Isolierung chromosomaler DNA
Methode für Bakterien (Prokaryoten)
alternative Verfahren für Pflanzen | tierisches Gewebe | Hefen | Phagen
Isolieren Sie chromosomale DNA aus Prokaryoten nach folgenden Schritten:
- Zentrifugieren Sie bis zu 2 x 109 Zellen in einem Eppendorfreaktionsgefäß: 5 min bei 5000 x g.
- Verwerfen Sie den Überstand und resuspendieren Sie den Zellniederschlag in 180 µl ATL-Puffer.
- Geben Sie 20 µl Proteinase K hinzu.
- Mischen Sie die Probe und inkubieren Sie den Ansatz 30 min bei 55°C.

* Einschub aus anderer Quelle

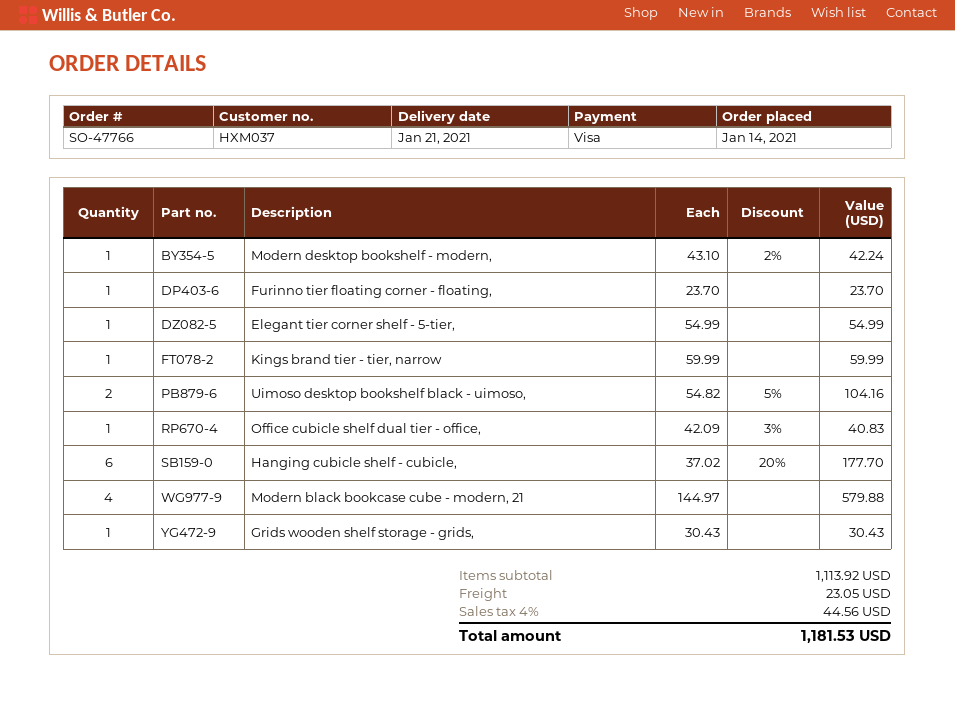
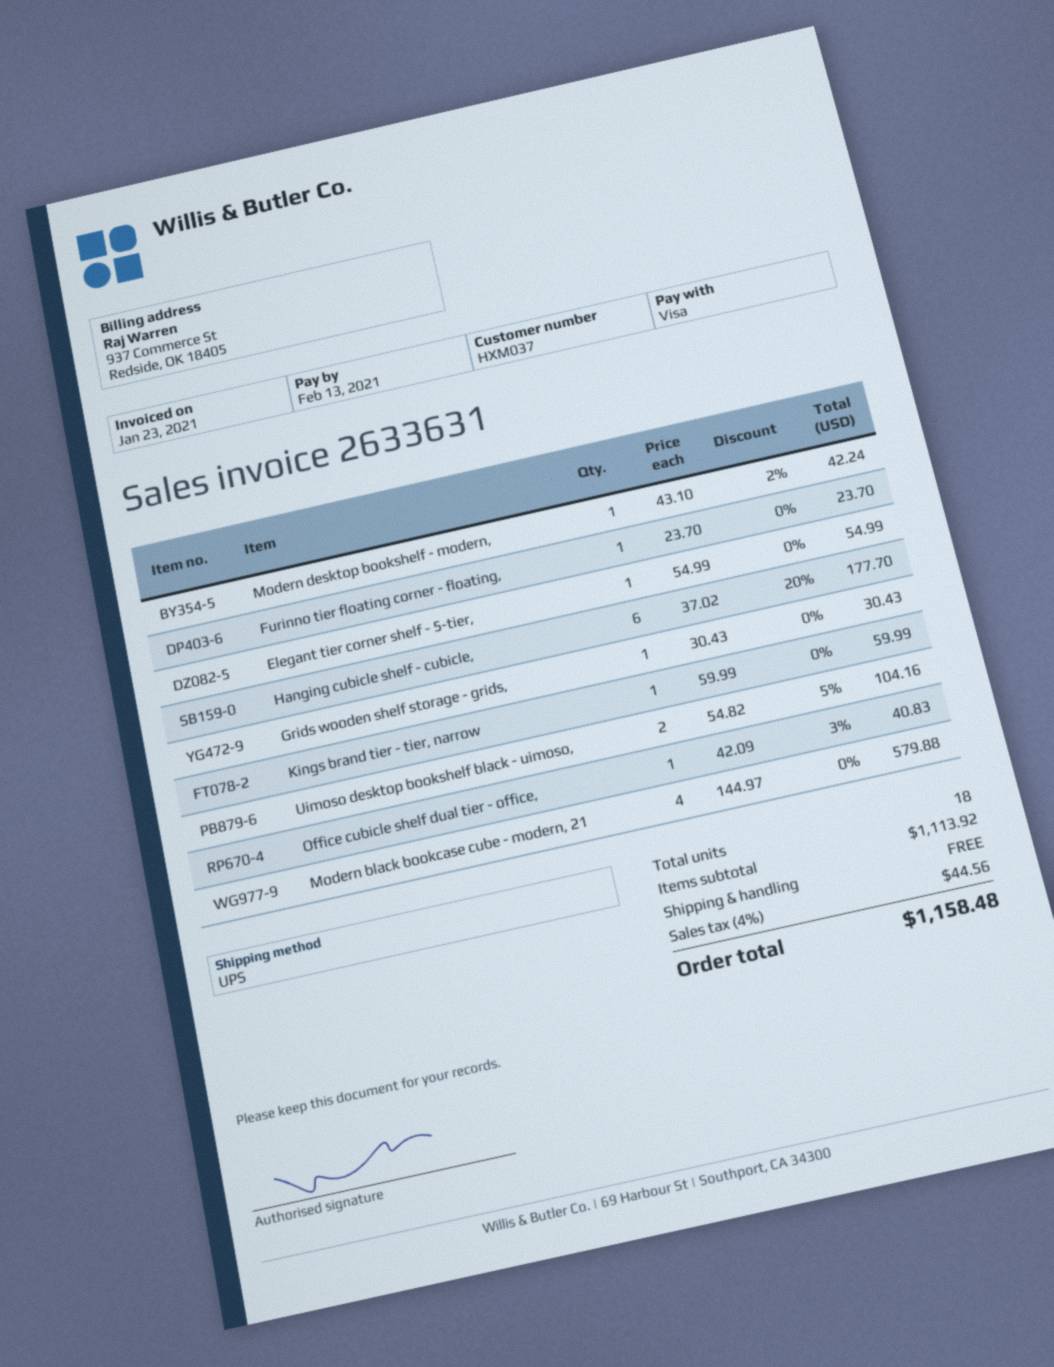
shipping: 23.05 -> 0.00
total: 1181.53 -> 1158.48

- Geben Sie 4 µl RNase A (100 mg/ml) hinzu. mischen Sie und inkubieren Sie die Proben für 2 min bei Raumtemperatur.
- Vortexen Sie den Ansatz für 15 sec.
- Geben Sie 200 µl AL-Puffer hinzu und mischen Sie die Lösung.
- Inkubieren Sie die Probe 10 min bei 70°C.

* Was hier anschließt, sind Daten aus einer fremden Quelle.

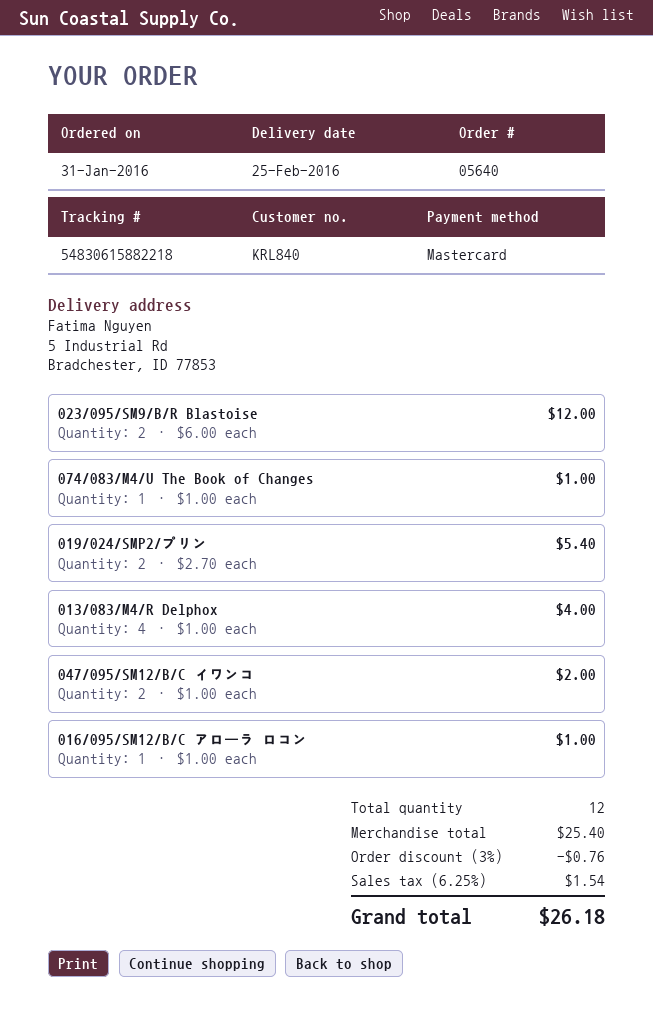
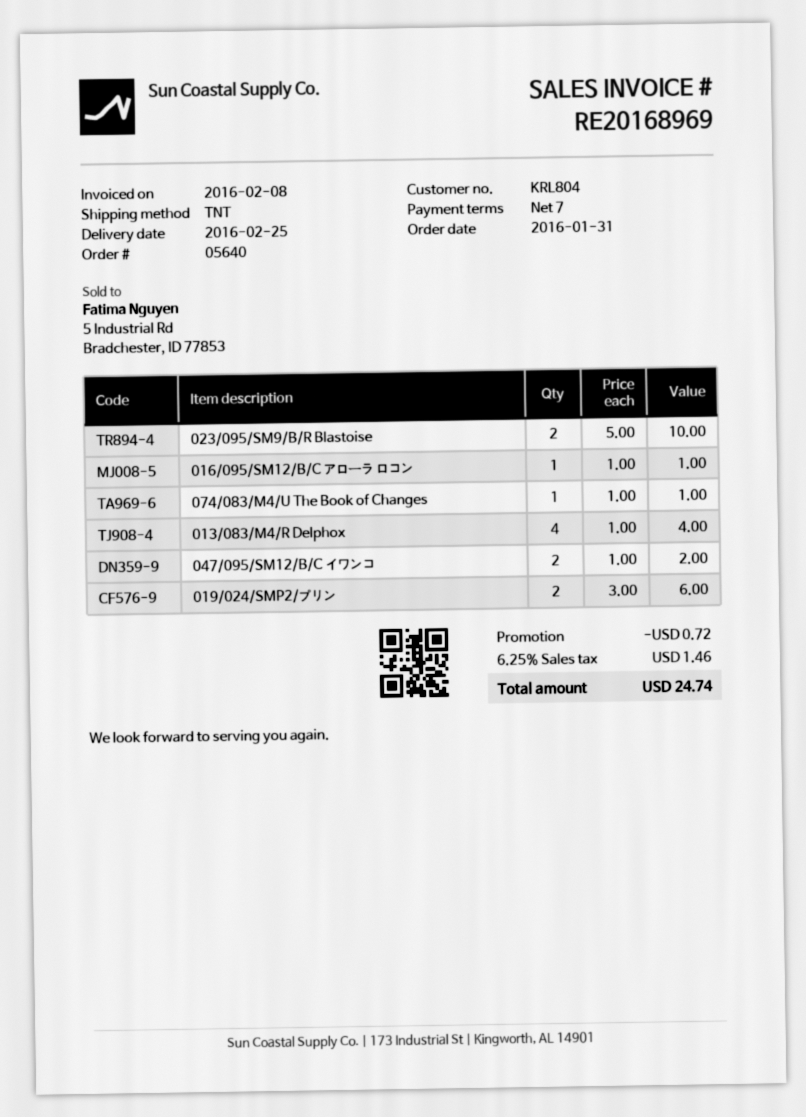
customer number: KRL840 -> KRL804
023/095/SM9/B/R Blastoise: 2 x 6.00 = 12.00 -> 2 x 5.00 = 10.00
019/024/SMP2/プリン: 2 x 2.70 = 5.40 -> 2 x 3.00 = 6.00
discount: 0.76 -> 0.72
tax: 6.25% = 1.54 -> 6.25% = 1.46
total: 26.18 -> 24.74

- Geben Sie 200 µl 96-100%-igen Ethanol hinzu. Mischen Sie die Lösung auf dem Vortexer.
- Pipettieren Sie diese Mischung auf eine DNeasy-Säule, die in einem 2 ml Eppendorfgefäß steckt.
- Zentrifugieren Sie 1 min bei 6000 x g. Verwerfen Sie den Durchlauf und das Eppendorfgefäß.
- Stecken Sie das DNeasy-Säulchen in ein frisches 2 ml Eppendorfgefäß. Geben Sie 500 µl AW2-Puffer hinzu.
- Zentrifugieren Sie 3 min bei voller Leistung in der Eppendorfzentrifuge. Verwerfen Sie den Durchlauf und das Eppendorfgefäß.
- Geben Sie das DNeasy-Säulchen in ein frisches, steriles Eppendorfgefäß. Geben Sie 200 µl AE-Puffer auf die Membran des Säulchens und inkubieren Sie bei Raumtemperatur für 1 min.
- Zentrifugieren Sie 1 min bei 6000 x g.
- Geben Sie erneut 200 µl AE-Puffer auf die Membran. Inkubieren Sie erneut 1 min bei Raumtemperatur. Zentrifugieren Sie erneut 1 min bei 6000 x g.
- Führen Sie eine Agarosegelelektrophorese durch, um Ihre Präparation der chromosomalen DNA zu überprüfen. Benutzen Sie dafür ein 0,8%-iges Agarosegel.